Druga powieść Hellera, "Coś się stało", ukazała się w 1974 roku stając
się z miejsca bestsellerem. W 1979 roku pisarz wydał "Good as Gold" ("Gold
jak Złoto"), w 1982 - "Bóg wie", w 1988 - "Picture This". W tym czasie
napisał też sztukę teatralną, scenariusze filmowe, prowadził wykłady z
literatury na City College of New York. W październiku 1994 roku ukazała
się jego największa powieść "Closing Time - A Sequel to "Catch 22"
("Ostatni rozdział czyli Paragraf 22 bis").
Wraz z żoną Shirley pisaż mieszka w Nowym Jorku.

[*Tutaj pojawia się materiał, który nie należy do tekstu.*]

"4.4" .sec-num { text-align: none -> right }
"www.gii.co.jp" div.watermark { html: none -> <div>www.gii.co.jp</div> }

Ma dwójkę dzieci - syna
i córkę.
KSIĘGA I
1.
Sammy
Kiedy ludzie w naszym wieku mówią o wojnie, nie mają na myśli wojny w
Wietnamie, ale tę, która wybuchła przeszło pół wieku temu i objęła prawie
cały świat. Toczyła się już dwa lata, kiedy do niej przystąpiliśmy. Zanim
wylądowaliśmy w Normandii, zginęło, jak powiadają, przeszło dwadzieścia
milionów Rosjan. Zanim jeszcze postawiliśmy stopę na kontynencie, nastąpiło
odwrócenie biegu wydarzeń pod Stalingradem i została wygrana Bitwa o
Anglię. A mimo to straty Amerykanów sięgnęły miliona, z czego trzysta
tysięcy poległo w boju. Dwa tysiące trzystu zginęło w Pearl Harbor w ciągu
jednego niesławnego dnia przed ponad półwieczem, a więcej niż dwa i pół
tysiąca odniosło wtedy rany - tego jednego dnia ponieśliśmy większe straty
niż w trakcie całych długich i krwawych zmagań na Pacyfiku, większe niż
podczas D-Day we Francji.
Nic dziwnego, że w końcu przystąpiliśmy do wojny.

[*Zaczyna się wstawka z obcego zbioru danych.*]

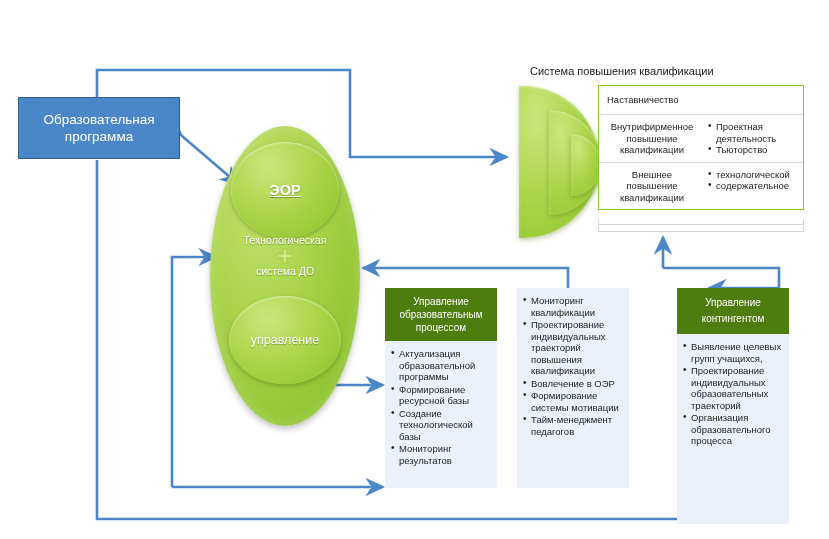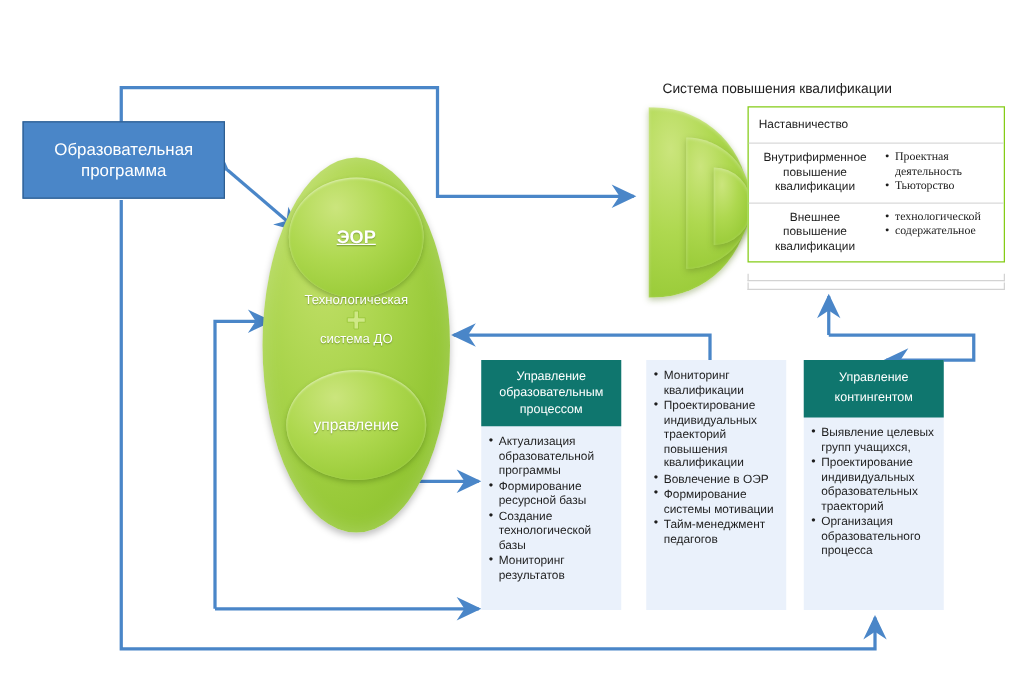"Проектная деятельность" .qual-table .c-right { font-family: Liberation Serif, serif -> none }
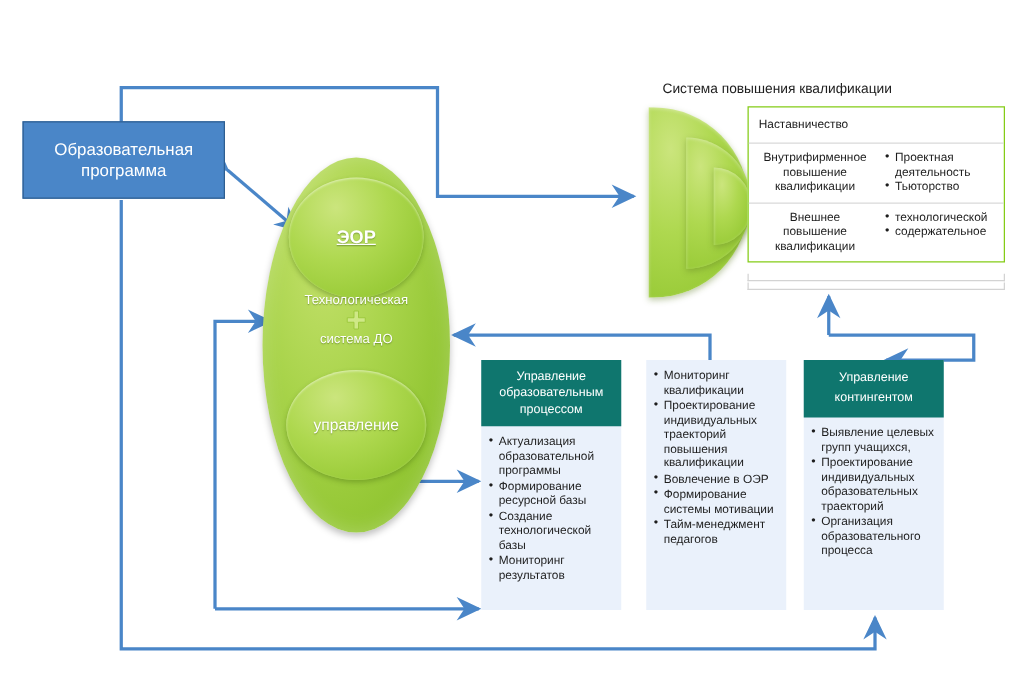"Управление образовательным процессом" .card .hd { background: #0f766e -> #4d7c0f }
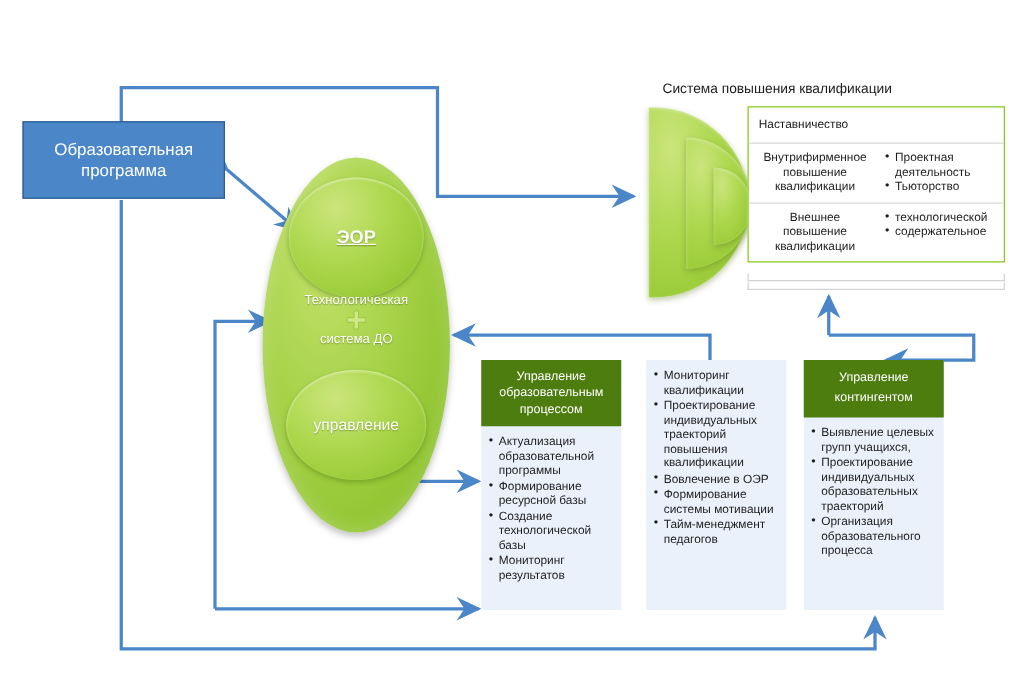"Управление контингентом" .card3 { height: 200px -> 236px; left: 643px -> 677px }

Bogu niech będą dzięki za bombę atomową, cieszyłem się wraz z całą resztą
cywilizowanego świata niemal pół wieku temu, kiedy przeczytałem nagłówki w
gazetach i dowiedziałem się, że została zrzucona. W tym czasie siedziałem
już z powrotem w domu, cały i zdrowy, i jako były żołnierz znajdowałem się
w o wiele lepszej sytuacji niż przedtem. Mogłem pójść na studia. Zrobiłem
to i przez dwa lata uczyłem nawet w college'u w Pensylwanii, a potem
wróciłem do Nowego Jorku i zacząłem pracować w dziale reklamy magazynu
"Time".
Jeszcze przez jakieś dwadzieścia lat, na pewno nie dłużej, gazety w całym
kraju będą drukować fotografie najstarszych żyjących weteranów tamtej
wojny, biorących udział w coraz rzadszych paradach, organizowanych w
patriotyczne święta. Te parady są już dzisiaj dość rzadkie. Nigdy w nich
nie maszerowałem. Nie sądzę również, by robił to mój ojciec. Dawno, dawno
temu, kiedy byłem jeszcze dzieckiem, szalony Henry Kantowitz, rówieśnik
mojego ojca i dozorca domu po drugiej stronie ulicy, zakładał w Dzień
Zawieszenia Broni i Dzień Pamięci swoje postrzępione onuce i staroświecki
wojskowy mundur z pierwszej wojny światowej, tej wcześniejszej Wielkiej
Wojny, i przez cały dzień paradował tam i z powrotem po chodniku Railroad
Avenue, od linii trolejbusowej Norton's Point do sklepu z łakociami i
saturatora na rogu Surf Avenue, bliżej oceanu. Stary Henry Kantowitz
podobnie jak mój ojciec mógł mieć wtedy niewiele ponad czterdziestkę.
Popisując się, wykrzykiwał chrapliwym głosem komendy w stronę znużonych
kobiet, które wlokły się na spuchniętych nogach do swych małych mieszkań,
taszcząc brązowe torby ze spożywczego albo od rzeźnika i wcale nie
zwracając na niego uwagi. Ignorowały go także jego dwie zawstydzone córki,
małe dziewczynki, jedna młodsza ode mnie, druga o rok albo dwa starsza.
Niektórzy mówili, że Kantowitz odniósł kontuzję podczas wybuchu pocisku,
ale nie sądzę, żeby to była prawda. Nie sądzę nawet, żebyśmy wiedzieli, co
to znaczy.
W naszych trzy- lub czteropiętrowych kamienicach nie było wówczas wind i
dla starszych osób wspinaczka po schodach mogła stać się prawdziwą udręką.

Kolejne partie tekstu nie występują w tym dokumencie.